Two years ago, Oklahoma crude oil was selling at the wellhead for about $100 a barrel and natural gas between $3 and $5 per thousand cubic feet (MCF). This year, oil prices have fallen below $40 a barrel and gas typically sells for less than $2 per MCF.

Under Oklahoma’s complicated severance tax rules, traditional vertical wells are taxed at 7 percent. Horizontal wells drilled before July 1, 2015, are taxed at 1 percent for four years and 7 percent thereafter. Under a new rate formula enacted two years ago, all wells drilled after July 1, 2015, are taxed at 2 percent for three years, then jump to 7 percent after that.

The economically at-risk rebate refunds 6/7ths of oil and gas production taxes collected on any 7-percent well that generates less revenue in a year than the combined cost of royalty payouts, operating costs, overhead expenses and production taxes. In effect, it reduces the tax rate from 7 percent to 1 percent, retroactively.

To qualify for the rebate, operators must file an application on a lease-by-lease basis.

About half of the state’s crude oil production now comes from horizontal wells drilled before mid-2015 and taxed at 1 percent. But about 40 percent of production still comes from older vertical wells taxed at 7 percent.

“There are wells in Oklahoma that are 100 years old that are still producing crude oil,” said Cody Bannister, vice president of the 2,500-member Oklahoma Independent Petroleum Association.

“The majority of Oklahoma’s oil and natural gas producers are small mom-and-pop companies,” Bannister said. “They don’t drill a lot of wells. They manage some historic properties. Those are the people that this helps most of all.”

Bannister said his group was prepared to make the case to Oklahoma lawmakers that the at-risk rebate is doing what it was designed to do: keep stripper wells operating during a period of low prices.

The proposed two-year suspension of the rebate was included in a bill introduced by Senate Finance Committee Chairman Mike Mazzei, R-Tulsa. Even though it failed to advance, oil industry advocates said the idea might be revived in final budget negotiations.

“When you’re in a $1.3 billion budget shortfall, anything and everything’s going to be on the table,” said Chad Warmington, president of the Oklahoma Oil and Gas Association. “So yeah, we’re keeping an eye on it.”

Bristow well operator Darragh said the economics of stripper well production sometimes boil down to a few dollars per day.

Darragh’s old wells typically produce about one barrel of oil per day, he said. The Sunoco refinery in Tulsa is currently paying about $34 a barrel. The 7-percent gross production tax takes about $2.40 of that, and his payment to royalty owners is about $6.40 per barrel. Darragh pays his pumper a fixed rate of $5 per well per day.
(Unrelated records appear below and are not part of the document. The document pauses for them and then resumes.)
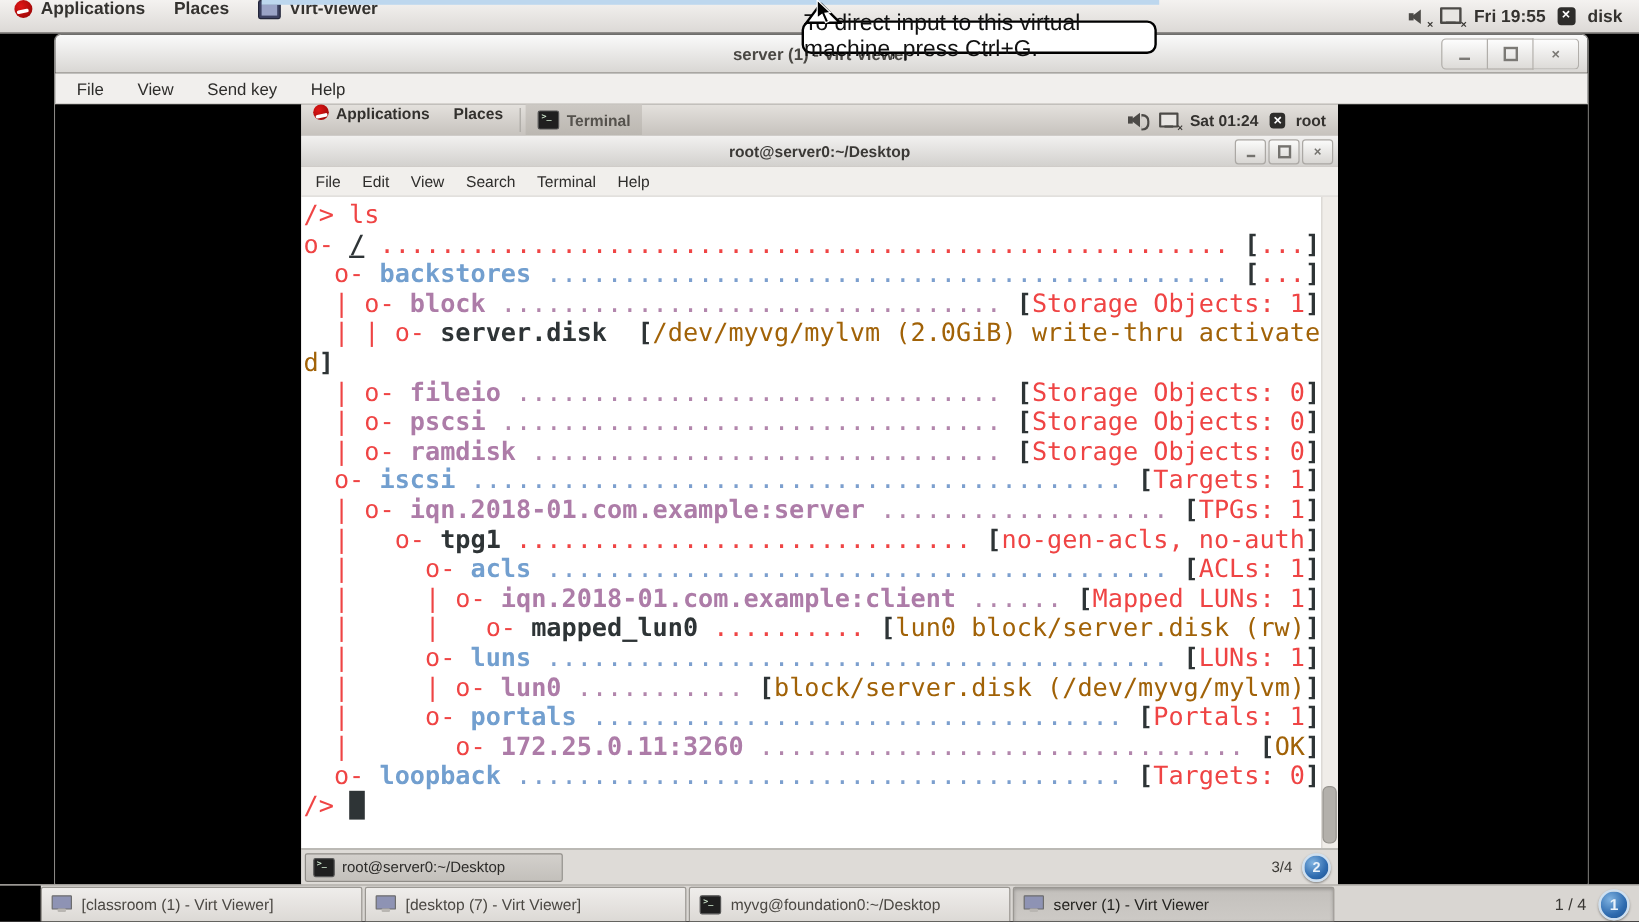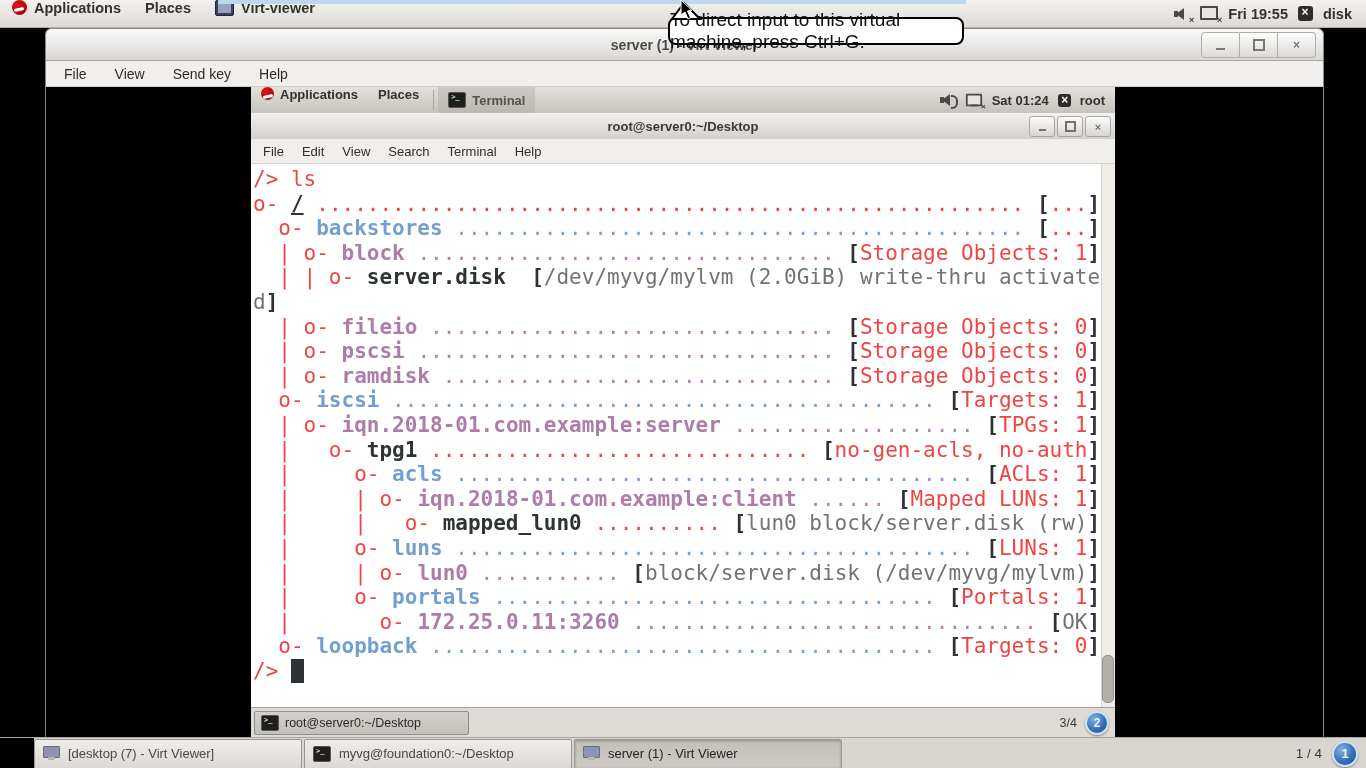--- a/index.html
+++ b/index.html
@@ -89,7 +89,7 @@
   .seg-m{color:#ad7cа8}
   .seg-m{color:#ad7ca8;font-weight:bold}
   .seg-ml{color:#b286ac}
-  .seg-g{color:#737373}
+  .seg-g{color:#a16207}
   .seg-cur{background:#2e3436;color:#2e3436}
   .term-scroll{position:absolute;right:0;top:0;width:13px;height:543px;background:#f0ede9;border-left:1px solid #d8d5d0;}
   .term-thumb{position:absolute;right:1px;bottom:4px;width:10px;height:46px;background:#b3b0ab;border:1px solid #96938e;border-radius:5px;}

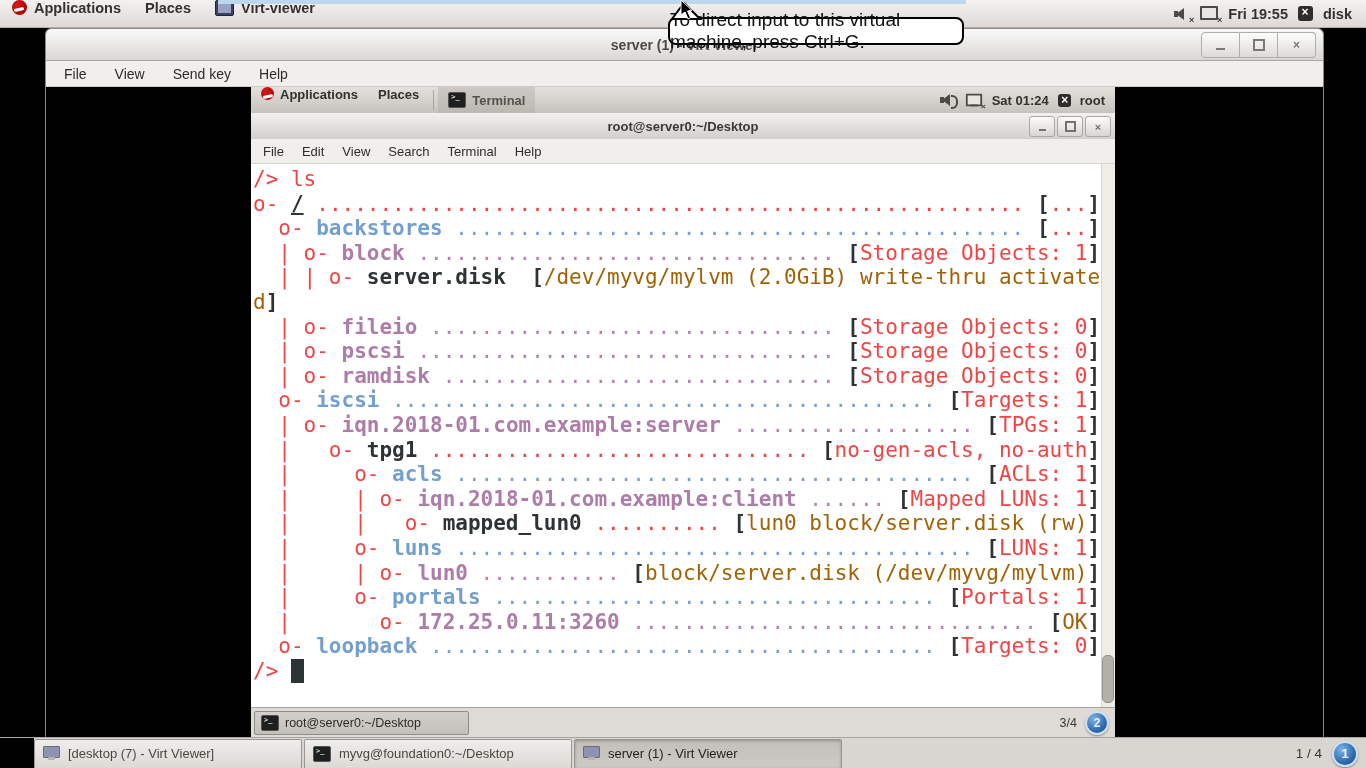--- a/index.html
+++ b/index.html
@@ -264,6 +264,13 @@
             <span class="scr"></span>
             <span class="std"></span>
           </span>
+          <span>[classroom (1) - Virt Viewer]</span>
+        </div>
+        <div class="task-btn">
+          <span class="monicon">
+            <span class="scr"></span>
+            <span class="std"></span>
+          </span>
           <span>[desktop (7) - Virt Viewer]</span>
         </div>
         <div class="task-btn">

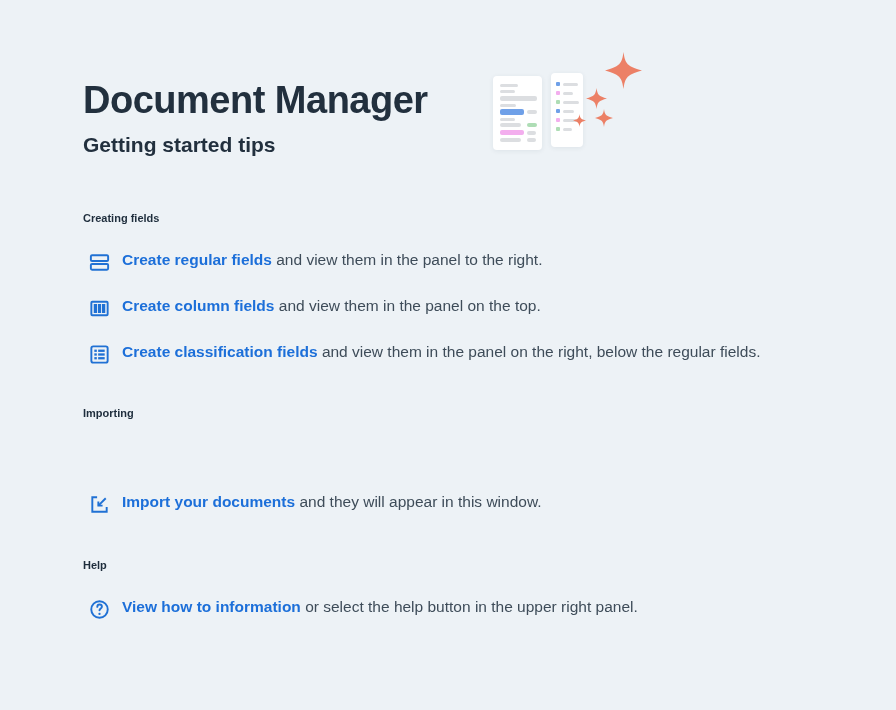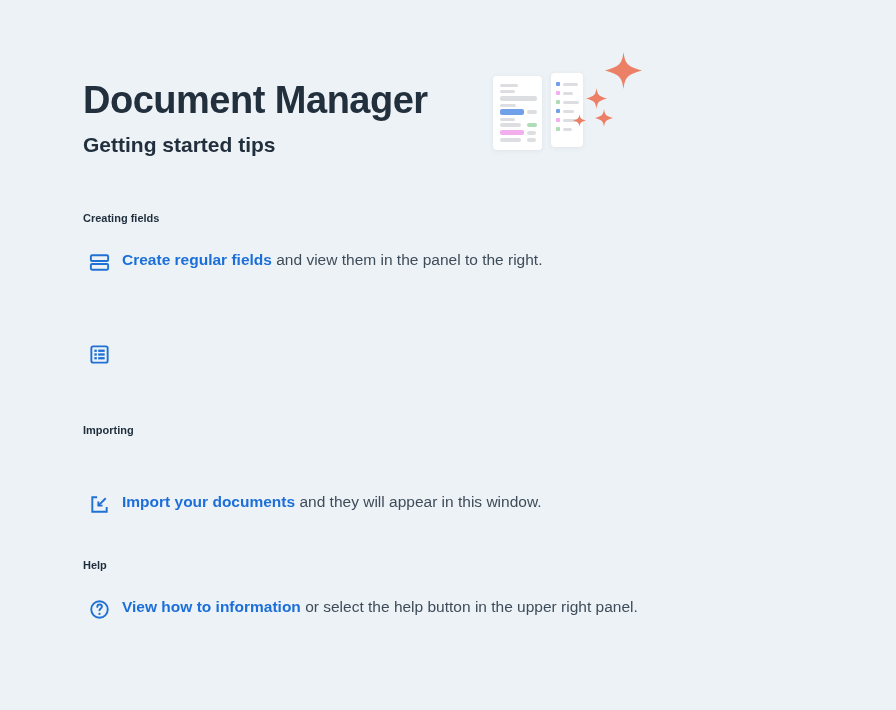--- a/index.html
+++ b/index.html
@@ -188,6 +188,20 @@
     </span>
   </div>
 
+  <div class="tip-row" style="top:297px">
+    <span class="item-icon">
+      <svg width="23" height="23" viewBox="0 0 24 24" fill="none" stroke="currentColor" stroke-width="2">
+        <rect x="3.5" y="5" width="17" height="14" rx="1"></rect>
+        <rect x="6" y="7.3" width="3.4" height="9.4" fill="currentColor" stroke="none"></rect>
+        <rect x="10.3" y="7.3" width="3.4" height="9.4" fill="currentColor" stroke="none"></rect>
+        <rect x="14.6" y="7.3" width="3.4" height="9.4" fill="currentColor" stroke="none"></rect>
+      </svg>
+    </span>
+    <span class="tip-text">
+      <a class="tip-link">Create column fields</a>
+      <span>and view them in the panel on the top.</span>
+    </span>
+  </div>
 
   <div class="tip-row" style="top:343px">
     <span class="item-icon">

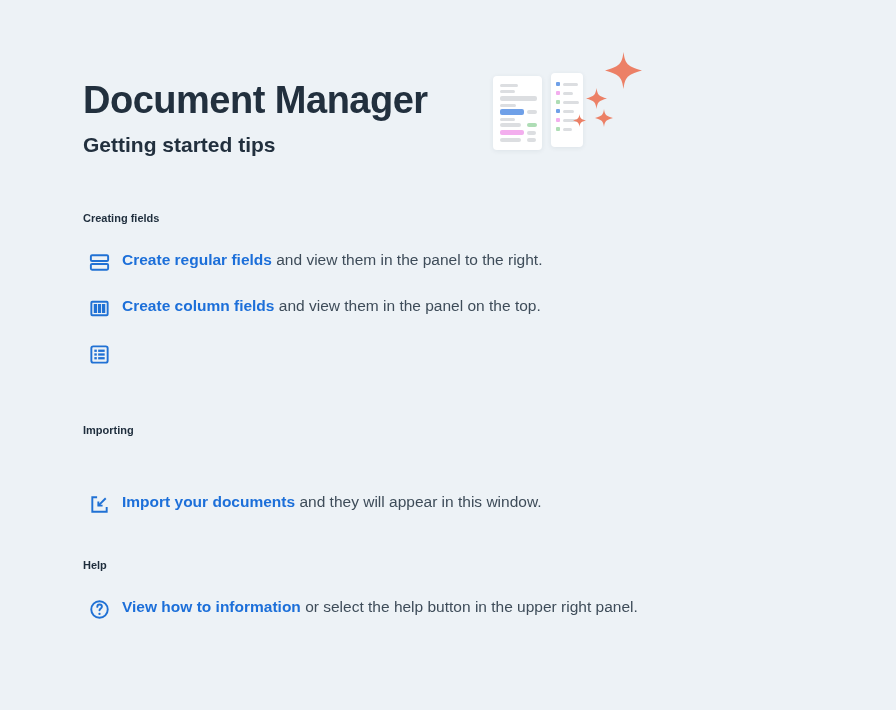--- a/index.html
+++ b/index.html
@@ -215,6 +215,10 @@
         <rect x="10.6" y="14.7" width="6.8" height="2.4" fill="currentColor" stroke="none"></rect>
       </svg>
     </span>
+    <span class="tip-text">
+      <a class="tip-link">Create classification fields</a>
+      <span>and view them in the panel on the right, below the regular fields.</span>
+    </span>
   </div>
 
   <div class="section-heading" style="top:424px">Importing</div>

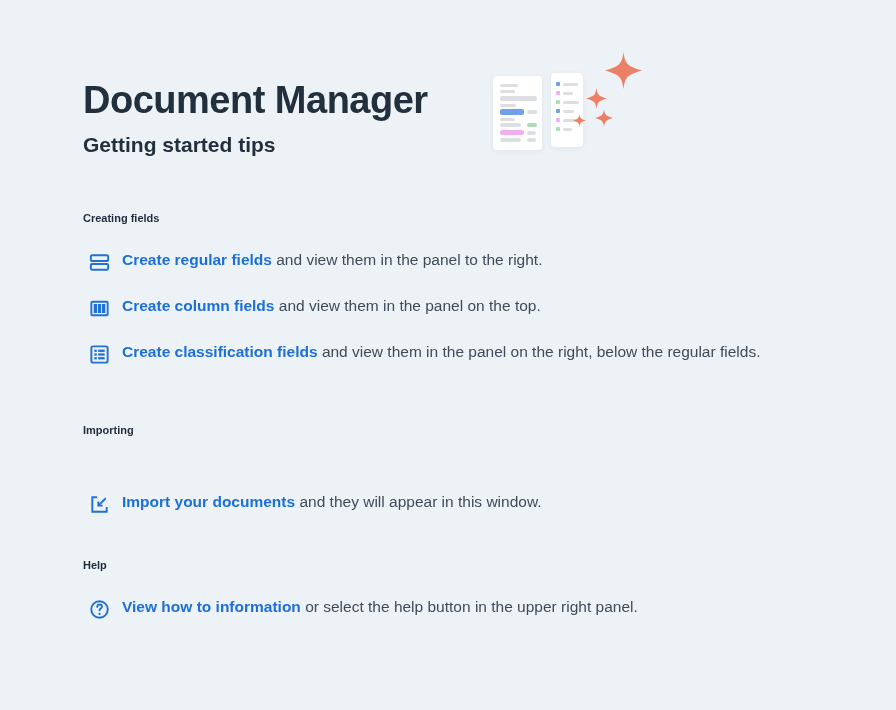--- a/index.html
+++ b/index.html
@@ -221,7 +221,7 @@
     </span>
   </div>
 
-  <div class="section-heading" style="top:424px">Importing</div>
+  <div class="section-heading" style="top:407px">Importing</div>
 
 
   <div class="tip-row" style="top:493px">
His liability insurance costs about $1.70 a day per well, and the electricity used to run his pump jack about $4 per day.

Those fixed costs don’t leave much to cover maintenance and repairs and provide much of a profit he said.

“I produce cheaper than anybody. Nobody can come close to me. But I’d like to have $50 or $60 oil,” Darragh said.

“Probably at $45, I’ll put a new pump in.”